エピソード14 他力について
暗夜 : 私は多くの罪を犯してきました。心掛けや行いがあまりにも、悪かったのです。私のような者は、死んだら地獄に行くことでしょう。
良心 : イエス・キリストは言われました。「わたしが来たのは、正しい人を招くためではなく、罪人を招くためである」と。また、多くの人々は、罪意識を抱きながら生きております。自分を悪人と捉えて生きているので、こういう人達を「悪人」と日本の鎌倉時代では、言われていました。ところが、自分には罪が無いと思って生きている人達がいます。こういう人達は「善人」と呼ばれました。鎌倉時代の僧侶である親鸞は言われました。「善人でさえ、浄土に往生をするのですから、ましては、悪人は言うまでもありません」と。
自力の行では、自分自身を救いとることが出来ないし、修めることが困難な人々、衆生を凡夫といいます。この凡夫や悪人を含めた全ての人々を救う為に、阿弥陀如来は、有り難くも御誓願を立てられ、易行の道を設けて下さったのです。あなたの場合も、悪人であり、凡夫であるタイプです。ですから、信仰を持って、その御名を唱えることが出来ましたら、神の不可思議な働きかけによって、イエス・キリストにも救われて、阿弥陀如来にも摂取されます。何故ならば、御名を御唱えすることが出来るということは、すでに、イエス・キリストや阿弥陀如来の不可思議な他力が働いているから御名を御唱えすることが、出来るからです。あれやこれやと思い悩む、自力の計らいを鎮めて、諦めて、他力の御計らいの中で、安心して、生かされて生きていきましょう。
暗夜 : ジーザス・クライスト…。南無阿弥陀仏……。私にも、これを唱えることが出来ましたので、有り難い他力が働いて、救われたのでしょうか?いまいち、実感が湧きません。
良心 : そうです。あなたは、今、救われました。喜び、躍り上がるような心が生まれない煩悩多き者だからこそ、イエス・キリストや阿弥陀如来は救いに来られるのです。これからも、日々、必要とあらば、感謝して御唱えさせて頂きましょう。
暗夜 : では、日頃の行いは、どうなるのでしょうか。どのように、していけば、良いのですか?
良心 : 親鸞は言われました。「薬があるからと言って、わざわざ毒を飲む者がおりますか?」と。このような万事における最も有り難い、万能薬であり妙薬の名号を御唱えすることで、信ずる心が育まれ、心が平安になり、定まってきたのならば、自ずと、日頃の行いも良くなるものです。逆を言えば、行いがまだ、変わらないうちは、信ずる心や愛も、まだまだこれからである、ということを表しています。私が何故、何度も何度も「幼子のように」と言う言葉を使うのかと、言いますと、心掛けも行いも、良くなってきますと、幼子のような素直な有り方に、自然となってくるからです。これを老子は無為自然と説かれ、これを、親鸞は自然法爾や無碍の一道と説かれ、仏教では、超作や無漏善と呼ばれました。

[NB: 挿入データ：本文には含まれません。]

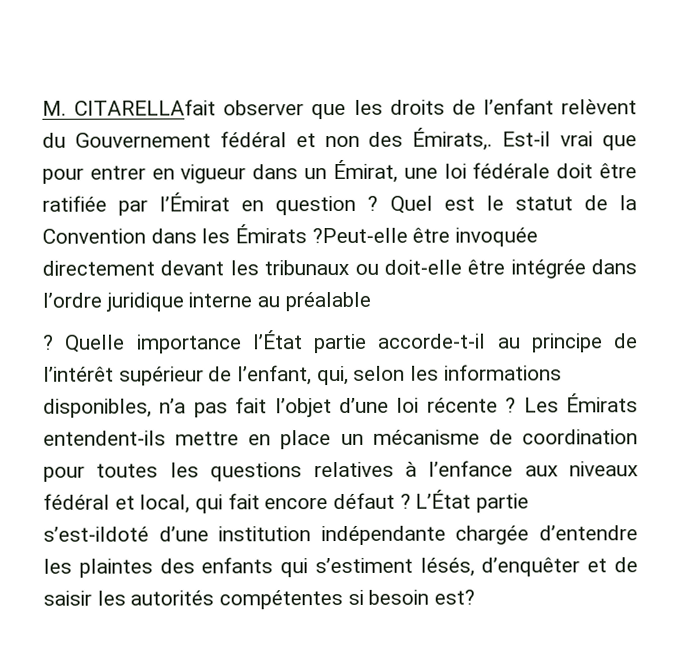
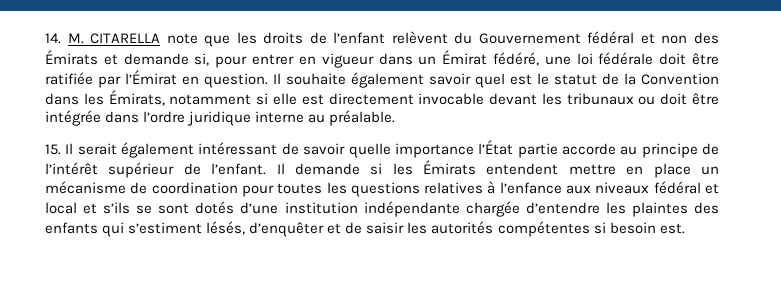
- M. CITARELLAfait observer que les droits de l’enfant relèvent du Gouvernement fédéral et non des Émirats,. Est-il vrai que pour entrer en vigueur dans un Émirat, une loi fédérale doit être ratifiée par l’Émirat en question ? Quel est le statut de la Convention dans les Émirats ?Peut-elle être invoquée directement devant les tribunaux ou doit-elle être intégrée dans l’ordre juridique interne au préalable
- ? Quelle importance l’État partie accorde-t-il au principe de l’intérêt supérieur de l’enfant, qui, selon les informations disponibles, n’a pas fait l’objet d’une loi récente ? Les Émirats entendent-ils mettre en place un mécanisme de coordination pour toutes les questions relatives à l’enfance aux niveaux fédéral et local, qui fait encore défaut ? L’État partie s’est-ildoté d’une institution indépendante chargée d’entendre les plaintes des enfants qui s’estiment lésés, d’enquêter et de saisir les autorités compétentes si besoin est?
+ 14. M. CITARELLA note que les droits de l’enfant relèvent du Gouvernement fédéral et non des Émirats et demande si, pour entrer en vigueur dans un Émirat fédéré, une loi fédérale doit être ratifiée par l’Émirat en question. Il souhaite également savoir quel est le statut de la Convention dans les Émirats, notamment si elle est directement invocable devant les tribunaux ou doit être intégrée dans l’ordre juridique interne au préalable.
+ 15. Il serait également intéressant de savoir quelle importance l’État partie accorde au principe de l’intérêt supérieur de l’enfant. Il demande si les Émirats entendent mettre en place un mécanisme de coordination pour toutes les questions relatives à l’enfance aux niveaux fédéral et local et s’ils se sont dotés d’une institution indépendante chargée d’entendre les plaintes des enfants qui s’estiment lésés, d’enquêter et de saisir les autorités compétentes si besoin est.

ですので、心掛けと行いは、車の両輪だと、思って頂ければ、分かりやすいと、思います。孔子は「己の欲するところに従えど矩を踰えず」と言われました。やがて、自由に振る舞っていても、愛や命の理法や、この宇宙の理、Law of oneから叶った、振る舞いになり、行いになりますよ、と、いうことを示して下さっております。このように【心掛けと行いは、元々、一つなのです。】これらを、あなたの先生は、自他力や、一力、全力と呼ばれたのです。一生涯や輪廻転生の中で、だんだんと、神の莫大で深遠な他力による働きかけによって、心掛けや行いが清められて、人間完成に向かっていけることでしょう。これからも、信ずる心を周囲の人々と共に、育みながら、行いも次第に整われていき、本来の素直なあなたに、ありのままの姿に、回帰していけることでしょう。いつまでもどこまでも、イエス・キリストや阿弥陀如来、根源の神様は、あなたのことを応援しているのですから。